I greatly dislike how ravelry is set up. I think it's the clumsiest forum software I've ever seen. The only way for me to keep it organized is for me to join a group, and then go to my cp to check what's going on. Took me two or three tries to to figure it out. 
Glad you're sticking around, Pitchy. I really liked the navajo spindle.


----------



## Pitchy (Aug 25, 2011)

Mrs. Jo said:


> I greatly dislike how ravelry is set up. I think it's the clumsiest forum software I've ever seen. The only way for me to keep it organized is for me to join a group, and then go to my cp to check what's going on.
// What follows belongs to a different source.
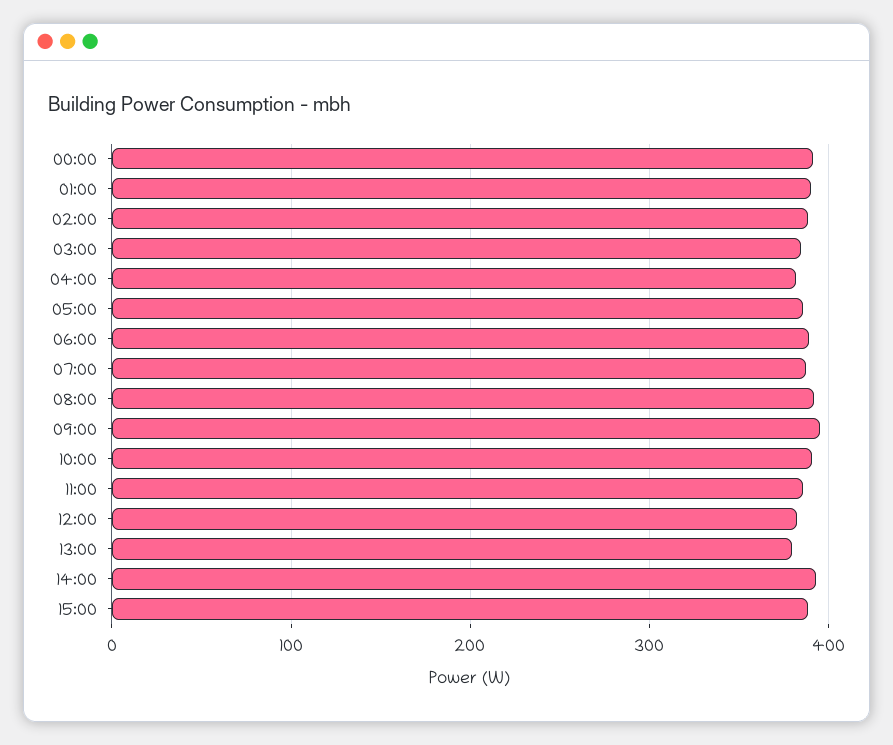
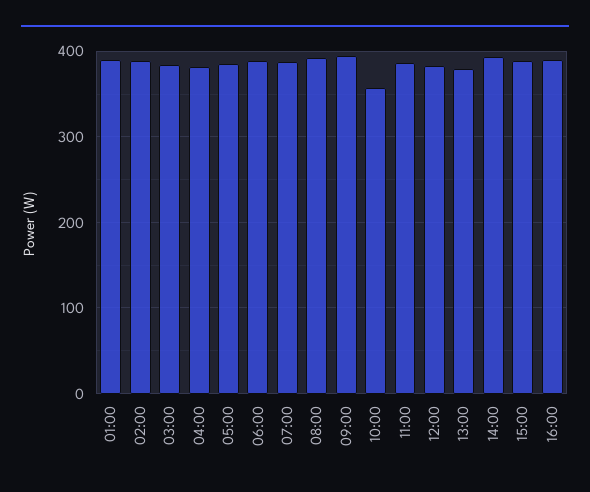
00:00: 390 -> none
10:00: 390 -> 360
16:00: none -> 390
Took me two or three tries to to figure it out.
> Glad you're sticking around, Pitchy. I really liked the navajo spindle.


Just for you Mrs. Jo.
Haven`t a clue what i`m doing but the spindle is cool.

Video


----------



## susanne (Nov 4, 2004)

pitchy that looks great. maybe the carpet is not the best ground for it as it looks a bit heavy when you turn the spindle. 
there was a video from a navajo woman with a spindle on youtube. will see if i can find it


----------



## susanne (Nov 4, 2004)

here it is
[ame]http://www.youtube.com/watch?v=D_p7OIghMVw[/ame]


----------



## Pitchy (Aug 25, 2011)

Yepper seen that one, i was supposed to sit down and do it, i was just showing the spindle a little better.


----------